> **YOUR ASSIGNMENT**:
Output the entries that follow character for character. Leave every image out.
------------------------------------
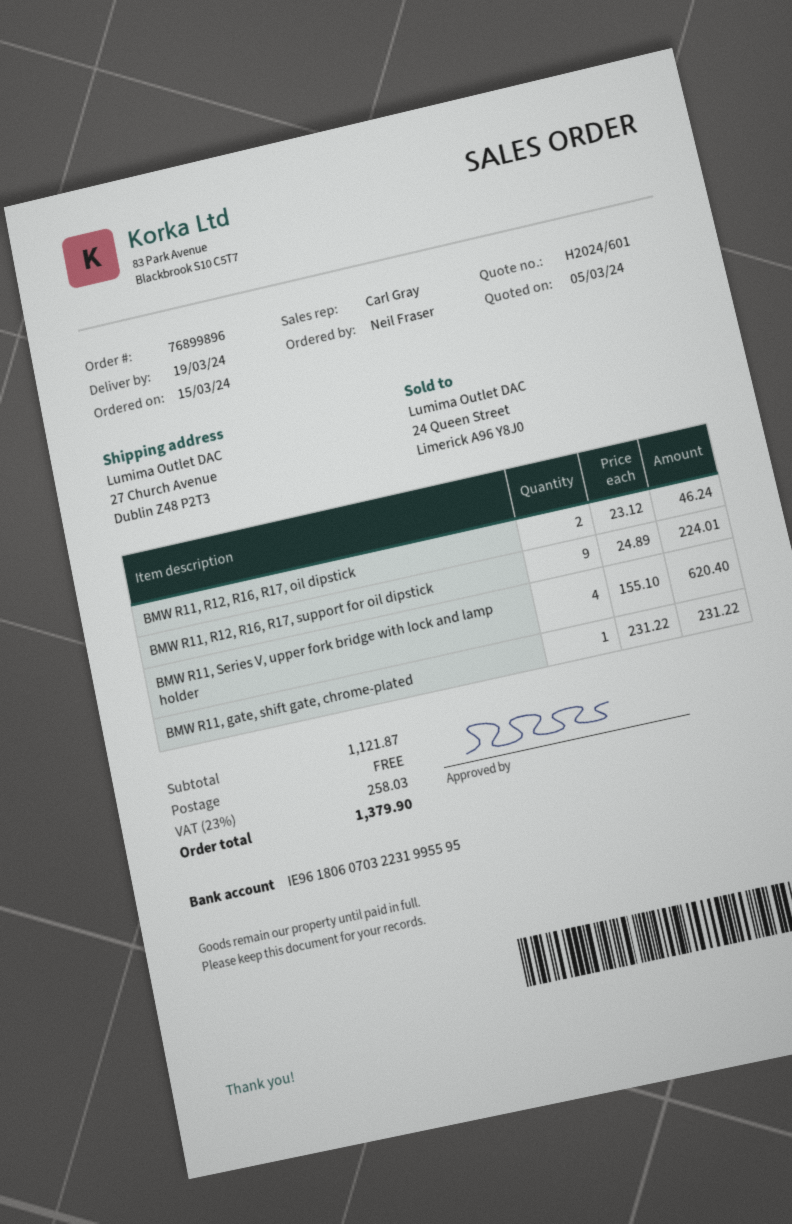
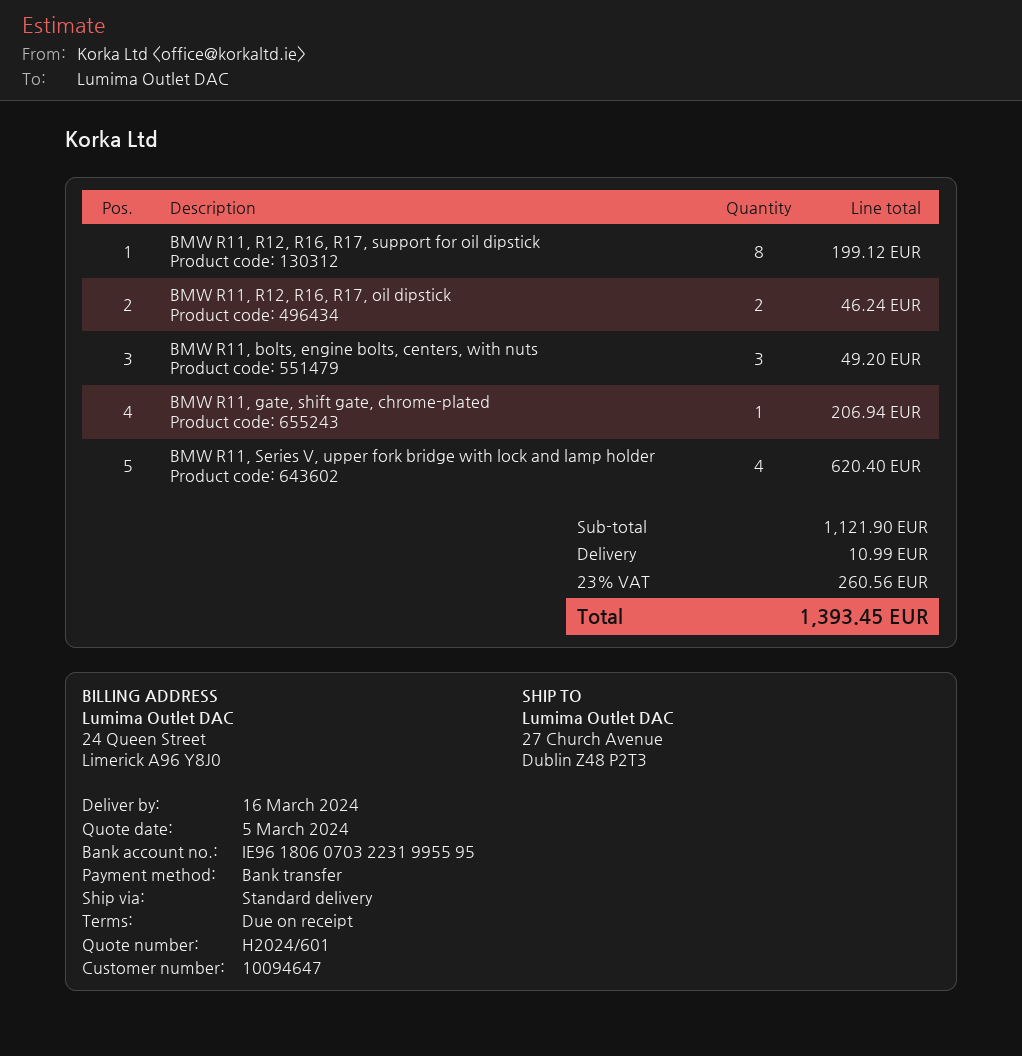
delivery date: 2024-03-19 -> 2024-03-16
BMW R11, R12, R16, R17, support for oil dipstick: 9 for 224.01 -> 8 for 199.12
BMW R11, gate, shift gate, chrome-plated: 1 for 231.22 -> 1 for 206.94
BMW R11, bolts, engine bolts, centers, with nuts: none -> 3 for 49.20
subtotal: 1121.87 -> 1121.90
shipping: 0.00 -> 10.99
tax: 23% = 258.03 -> 23% = 260.56
total: 1379.90 -> 1393.45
------------------------------------
> **RESULT OF THE TASK**:
delivery date: 2024-03-19 -> 2024-03-16
BMW R11, R12, R16, R17, support for oil dipstick: 9 for 224.01 -> 8 for 199.12
BMW R11, gate, shift gate, chrome-plated: 1 for 231.22 -> 1 for 206.94
BMW R11, bolts, engine bolts, centers, with nuts: none -> 3 for 49.20
subtotal: 1121.87 -> 1121.90
shipping: 0.00 -> 10.99
tax: 23% = 258.03 -> 23% = 260.56
total: 1379.90 -> 1393.45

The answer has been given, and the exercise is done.